🤖 AI Summary
To address the challenge of root-cause localization for iCFTL state specification violations, this paper proposes a static-dynamic collaborative diagnosis method based on backward data-flow analysis. First, backward data-flow analysis statically identifies potential violation-inducing statements; then, program instrumentation and runtime validation generate enriched execution traces to enable precise attribution. This work is the first to apply backward data-flow analysis to iCFTL specification violation diagnosis, significantly improving both diagnostic accuracy and interpretability. Experimental evaluation across 10 real-world projects and 112 specifications demonstrates that the approach precisely localizes violating statements in 90% of cases, reduces manual code review effort by over 90%, achieves an average diagnosis time of ≤7 minutes, incurs memory overhead <25 MB, and imposes runtime performance overhead <30%.
📝 Abstract
As modern software systems grow in complexity and operate in dynamic environments, the need for runtime analysis techniques becomes a more critical part of the verification and validation process. Runtime verification monitors the runtime system behaviour by checking whether an execution trace - a sequence of recorded events - satisfies a given specification, yielding a Boolean or quantitative verdict. However, when a specification is violated, such a verdict is often insufficient to understand why the violation happened.

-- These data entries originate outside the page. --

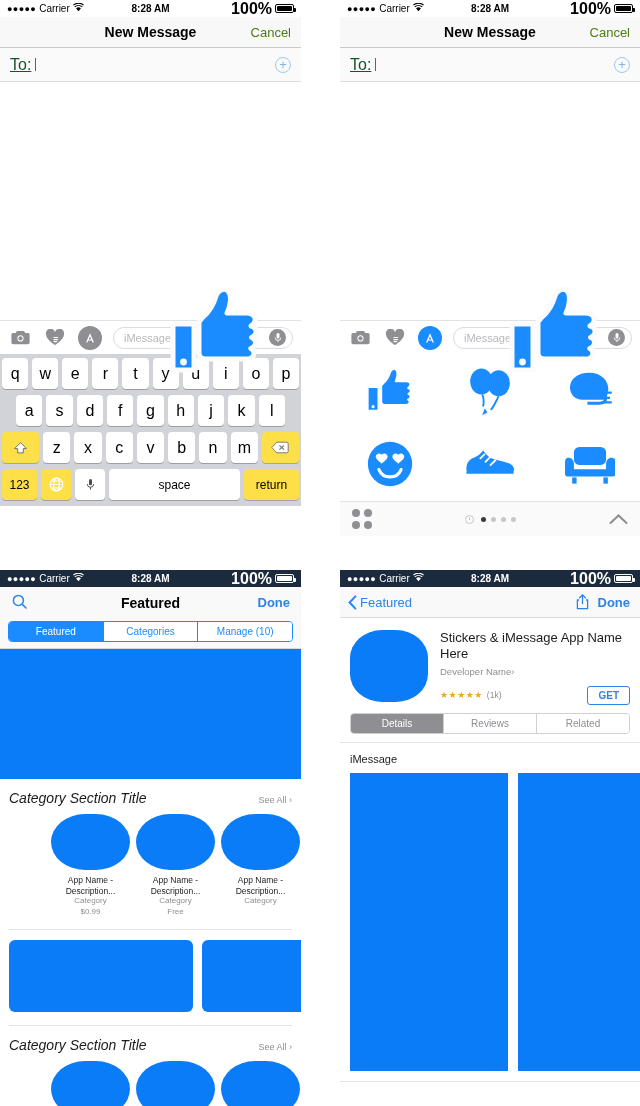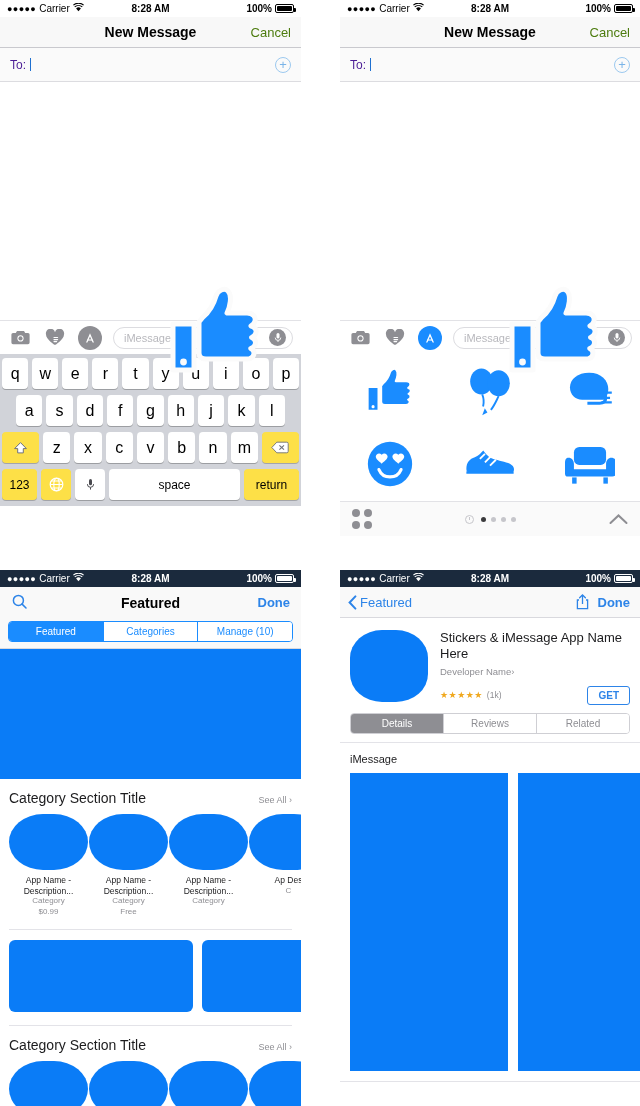--- a/index.html
+++ b/index.html
@@ -21,7 +21,7 @@
   .sb-carrier { font-size:10px; font-weight:normal; }
   .sb-wifi { font-size:9px; }
   .sb-center { position:absolute; left:0; right:0; text-align:center; font-size:10px; font-weight:bold; pointer-events:none; }
-  .sb-right { margin-left:auto; display:flex; align-items:center; gap:3px; font-size:10px; z-index:2; }
+  .sb-right { margin-left:auto; display:flex; align-items:center; gap:3px; font-size:16px; z-index:2; }
   .batt { width:19px; height:9px; border:1px solid currentColor; border-radius:2px; position:relative; padding:1px; }
   .batt::after { content:""; position:absolute; right:-3px; top:2.5px; width:2px; height:4px; background:currentColor; border-radius:0 1px 1px 0; }
   .batt i { display:block; width:100%; height:100%; background:currentColor; border-radius:1px; }

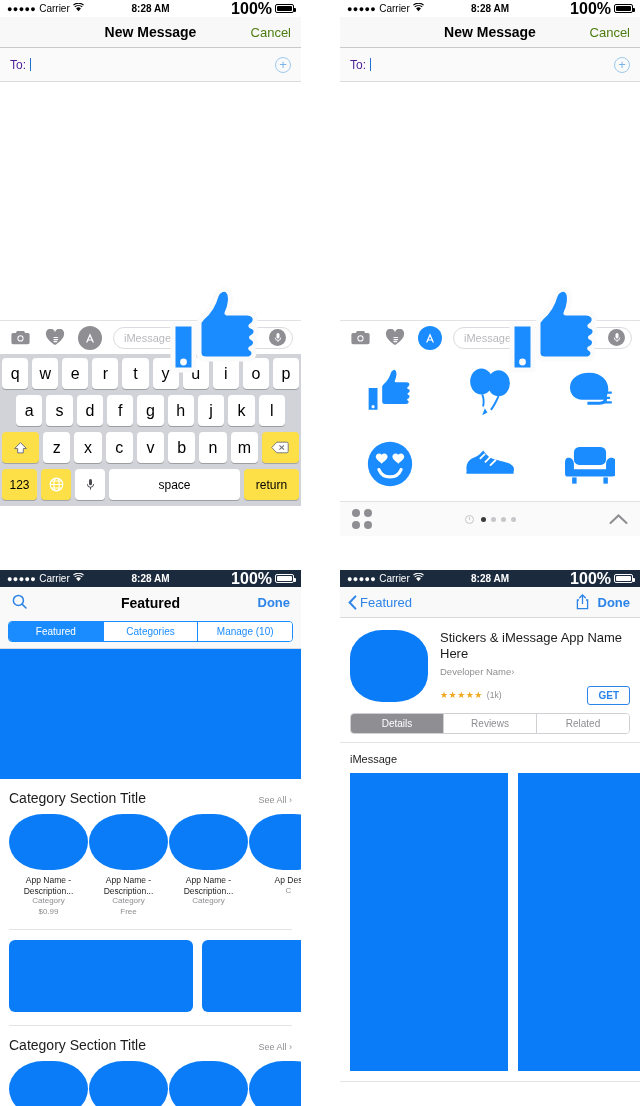--- a/index.html
+++ b/index.html
@@ -34,7 +34,7 @@
 
   .to-row { height:34px; display:flex; align-items:center; padding:0 10px;
             background:#fafafa; border-bottom:1px solid #dcdce0; position:relative; }
-  .to-label { font-size:12px; color:#4c1d95; }
+  .to-label { font-size:16px; color:#14532d;text-decoration:underline; }
   .caret { width:1px; height:13px; background:#1f70d0; margin-left:4px; }
   .plus-btn { position:absolute; right:10px; width:16px; height:16px; border-radius:50%;
               border:1px solid #9cc9ef; color:#7ab4e8; font-size:13px; line-height:14px; text-align:center; }

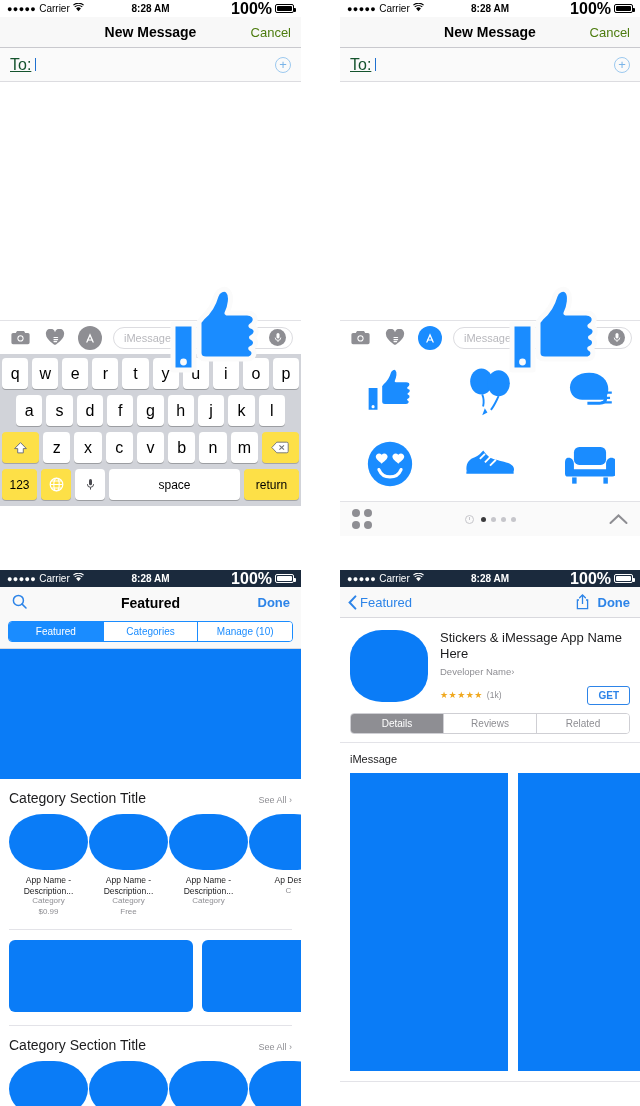--- a/index.html
+++ b/index.html
@@ -107,7 +107,7 @@
   .store-scroll { background:#fff; }
   .hero { height:130px; background:#0a7cf7; }
   .sec-head { display:flex; align-items:baseline; padding:11px 9px 8px; }
-  .sec-title { font-size:14px; color:#1c1c1e; }
+  .sec-title { font-size:14px; color:#1c1c1e;font-style:italic; }
   .see-all { margin-left:auto; font-size:9px; color:#8e8e93; }
   .tile-row { display:flex; gap:1px; padding:0 9px 10px; }
   .tile { flex:0 0 79px; }

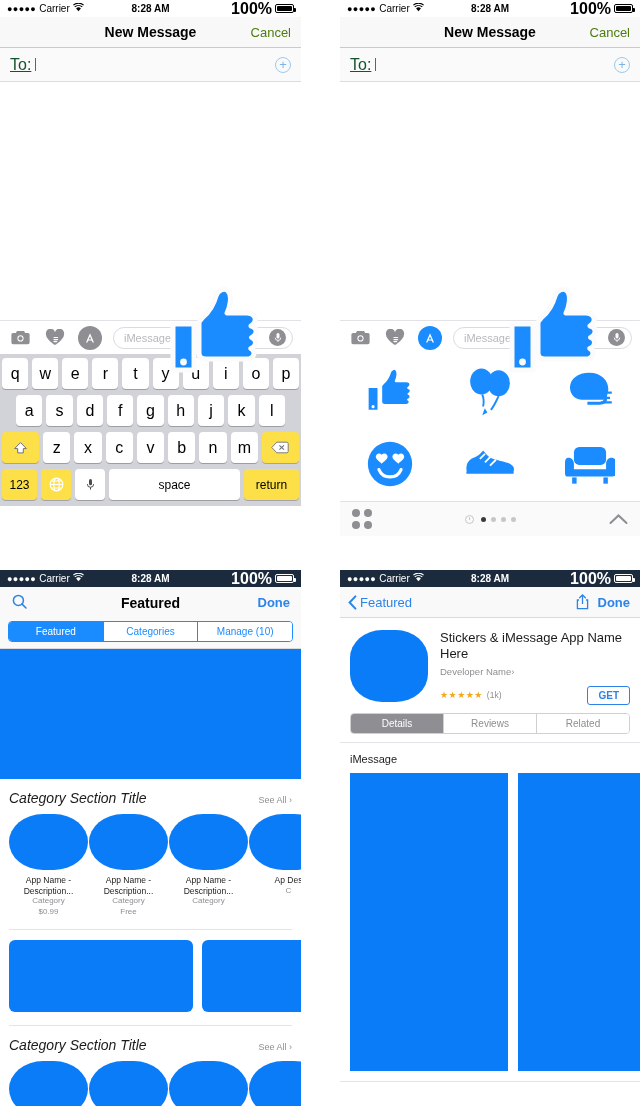--- a/index.html
+++ b/index.html
@@ -109,7 +109,7 @@
   .sec-head { display:flex; align-items:baseline; padding:11px 9px 8px; }
   .sec-title { font-size:14px; color:#1c1c1e;font-style:italic; }
   .see-all { margin-left:auto; font-size:9px; color:#8e8e93; }
-  .tile-row { display:flex; gap:1px; padding:0 9px 10px; }
+  .tile-row { display:flex; gap:6px; padding:0 9px 10px;margin-left:42px; }
   .tile { flex:0 0 79px; }
   .tile-img { width:79px; height:56px; background:#0a7cf7; border-radius:34px/28px; }
   .tile-name { font-size:8.5px; color:#1c1c1e; text-align:center; line-height:1.25; margin-top:5px; }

To fill this gap, diagnostics approaches aim to produce more informative verdicts. In this paper, we address the problem of generating informative verdicts for violated Inter-procedural Control-Flow Temporal Logic (iCFTL) specifications that express constraints over program variable values. We propose a diagnostic approach based on backward data-flow analysis to statically determine the relevant statements contributing to the specification violation. Using this analysis, we instrument the program to produce enriched execution traces. Using the enriched execution traces, we perform the runtime analysis and identify the statements whose execution led to the specification violation. We implemented our approach in a prototype tool, iCFTL-Diagnostics, and evaluated it on 112 specifications across 10 software projects. Our tool achieves 90% precision in identifying relevant statements for 100 of the 112 specifications. It reduces the number of lines that have to be inspected for diagnosing a violation by at least 90%. In terms of computational cost, iCFTL-Diagnostics generates a diagnosis within 7 min, and requires no more than 25 MB of memory. The instrumentation required to support diagnostics incurs an execution time overhead of less than 30% and a memory overhead below 20%.